Okay, so this won’t fix the Internet, but I think it’s high time that what I’m about to suggest is implemented. It’s not exactly a revolutionary idea that I just came up with. It’s what people have been talking about for a decade.
ISPs need to start blocking crap from originating on their network. The only reason, as best as I can tell, that they’ve done anything about spam is that they were getting ‘collateral damage’ when huge chunks of their networks were being listed as spam havens, causing legitimate e-mails to bounce and really irritating all their customers.
Let’s say that your computer gets infected by a virus that causes it to ping flood a given Internet site. What should happen? I think there are three courses of action. The ISP can do nothing, which is easiest. That’s the status quo. The second option is that some simple firewall rules could detect that your IP was suddenly generating hundreds of ICMP packets a second, have the system automatically realize that something fishy was going on, and remove you from the Internet, perhaps redirecting all your traffic to page indicating what was going on and how to fix it. Or, third, and easiest of all, they could simply firewall off the ICMP attack you were trying.
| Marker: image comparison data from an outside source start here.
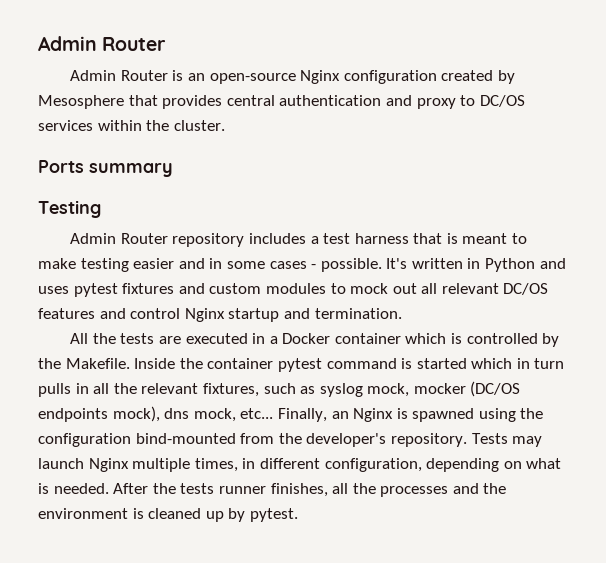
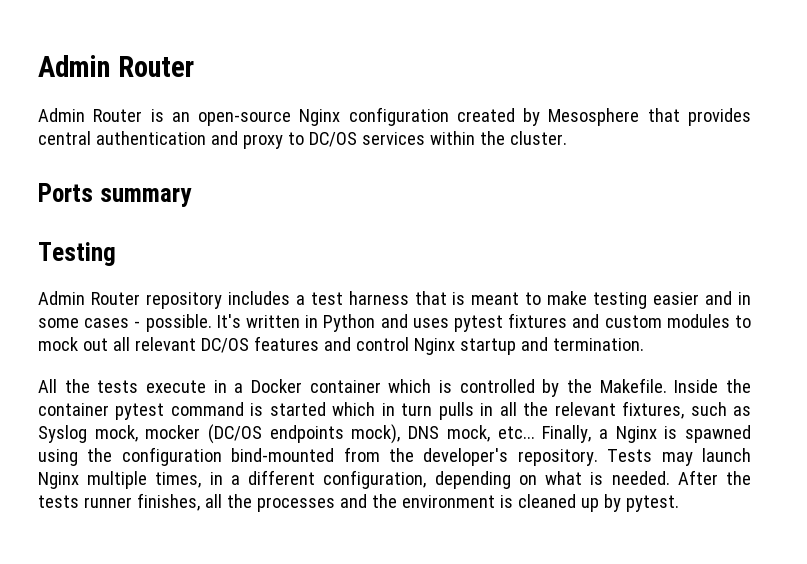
[158,333,248,344] are executed -> [146,380,206,393] execute
[319,383,363,397] syslog -> [38,425,87,443] Syslog
[164,408,190,419] dns -> [408,426,440,439] DNS
[331,411,349,419] an -> [598,429,608,439] a
(256, 463) none -> [230,475,240,485] a

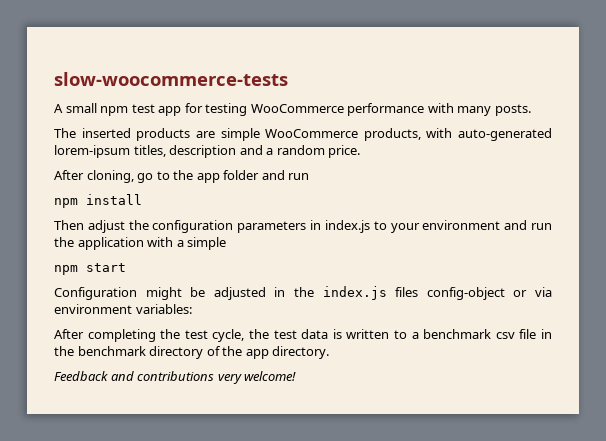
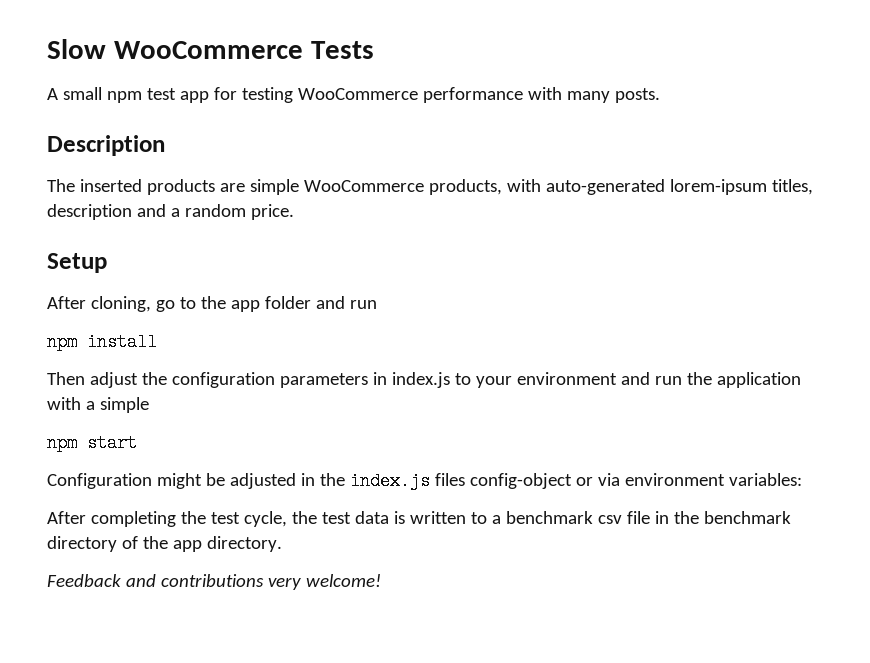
[54,72,288,86] slow-woocommerce-tests -> [47,39,374,59] Slow WooCommerce Tests
(531, 110) none -> [47,135,165,156] // Description
(361, 151) none -> [47,253,107,273] // Setup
A lot of the viruses/worms are super-easy to detect. They try to connect to hundreds of computers at once on an obscure port. That alone is something that no ‘real’ user is likely to do. But you can go even further, and have your firewalls do some Layer 7 inspection. (But ooh, that would cost money, and ISPs don’t like that!) They could look at the ‘payload’ of the data and see if it matched the ‘signatures’ of known viruses.
I’m not proposing that your ISP should have people monitor your every move with packet sniffers. I’m proposing that ISPs implement the equipment that would let it detect blatant abuse of the network, which consumes not only their resources but the resources of countless other networks, and stop letting crap go on. Imagine if, once Nimda was known in the wild, your ISP prevented any incoming attacks from reaching you. And that a few of their clients got infected anyway, but that when they tried to use a web browser, all they got was a message indicating that their computer was infected with a virus that was trying to spread with other computers, so they lost their Internet connection until they fixed it, and, oh, here’s instructions on exactly how to do it.
I suppose some customers would be angry. But I think, overall, it’d be worth inconveniencing a few people who couldn’t keep a clean computer anyway.
(Okay, so Nimda was a bad example since it spread so quickly. But it’s not like it was over and done with by the end of the day.)
It wouldn’t block everything. Really clever, malicious stuff would get through. Obscure stuff would get through. Brand new exploits would get through. But it’s just absurd how many attacks go on that everyone was already aware of, and it strikes me as even more absurd that ISPs seem like they couldn’t care less. If nothing else, it’d save them a lot of bandwidth.